Most people don’t know their vitamin D level

But the big problem is that most people with diabetes don’t know what their blood level of Vitamin D is (technically known as 25(OH)D or 25-hydroxyvitamin D). In the 21 years since a doctor told me that I have type 2 diabetes, no doctor ever checked my level until a few years ago when I specifically asked for it. But I often get it checked at GrassRoots Health, and last month they told me that my level was 69 ng/ml, essentially the same level as the lab test my doctor had ordered earlier. Since I take 5,000 IU of vitamin D3 daily, I wasn’t surprised.

A low level of vitamin D is a “Fairly new topic of interest in pain,” the Vanderbilt University Medical Center wrote in 2009. A review article in Pain on “Vitamin D and chronic pain” had just found that we needed better evidence to conclude that vitamin D is relevant.

Pain was significantly less in the treatment group

A new study provides some of the evidence that we needed. Published online and not yet assigned to an issue of Medical Principles and Practice, the study is “Prospective Evaluation of the Effect of Short-Term Oral Vitamin D Supplementation on Peripheral Neuropathy in Type 2 Diabetes Mellitus.” A research team from Kuwait sequentially assigned 57 people with both type 2 diabetes and diabetic peripheral neuropathy to a treatment group, matching them with 55 similar people in a placebo group.

The treatment group took a capsule that contained 50,000 IU of Vitamin D3 once a week for eight weeks, while the placebo group got a starch capsule.
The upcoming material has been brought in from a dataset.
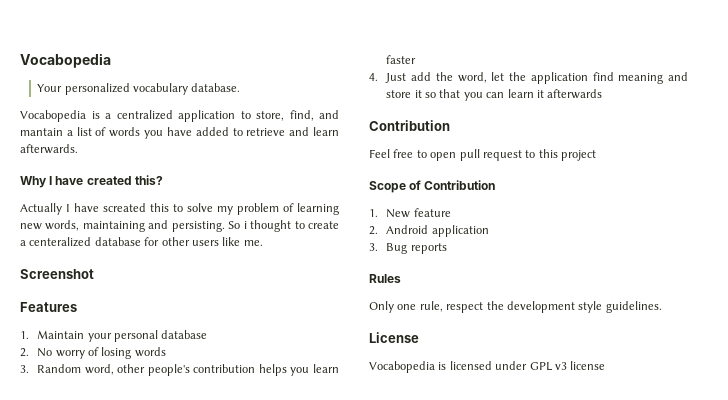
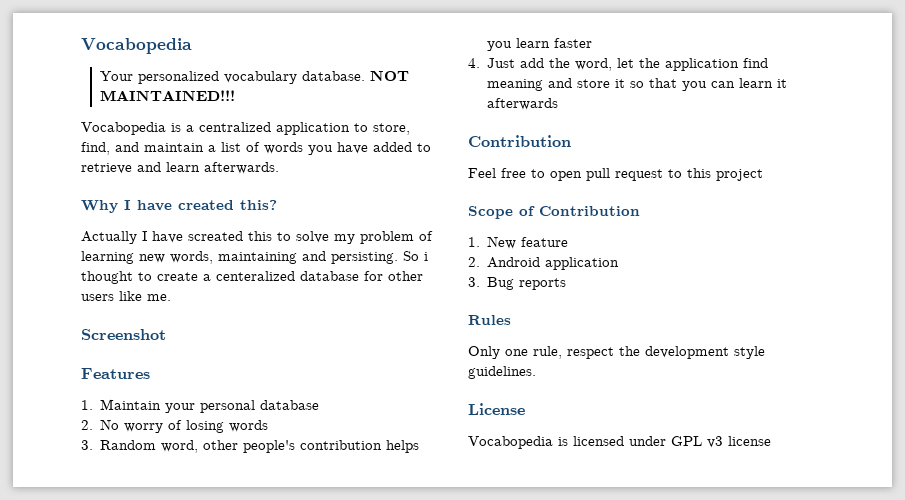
(241, 87) none -> [370,70,410,81] [100,90,236,101] NOT MAINTAINED!!!
[20,128,63,136] mantain -> [144,143,204,152] maintain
Using the Neuropathy Symptom Score, a standardized measure, the reduction was “significantly greater in the treatment group than in the placebo group.”

What vitamin D level is best?

The researchers for this study defined vitamin D deficiency as a serum 25(OH)D concentration of  less than 50 nmol/ml, which is equivalent to less than 20 ng/ml. This is less than the 30 ng/ml in a Diabetic Medicine study that found 81 percent of American adults with diabetes to have insufficient vitamin D. At the same time, “About 60 to 70 percent of people with diabetes have some form of neuropathy,” according to the National Institutes of Health.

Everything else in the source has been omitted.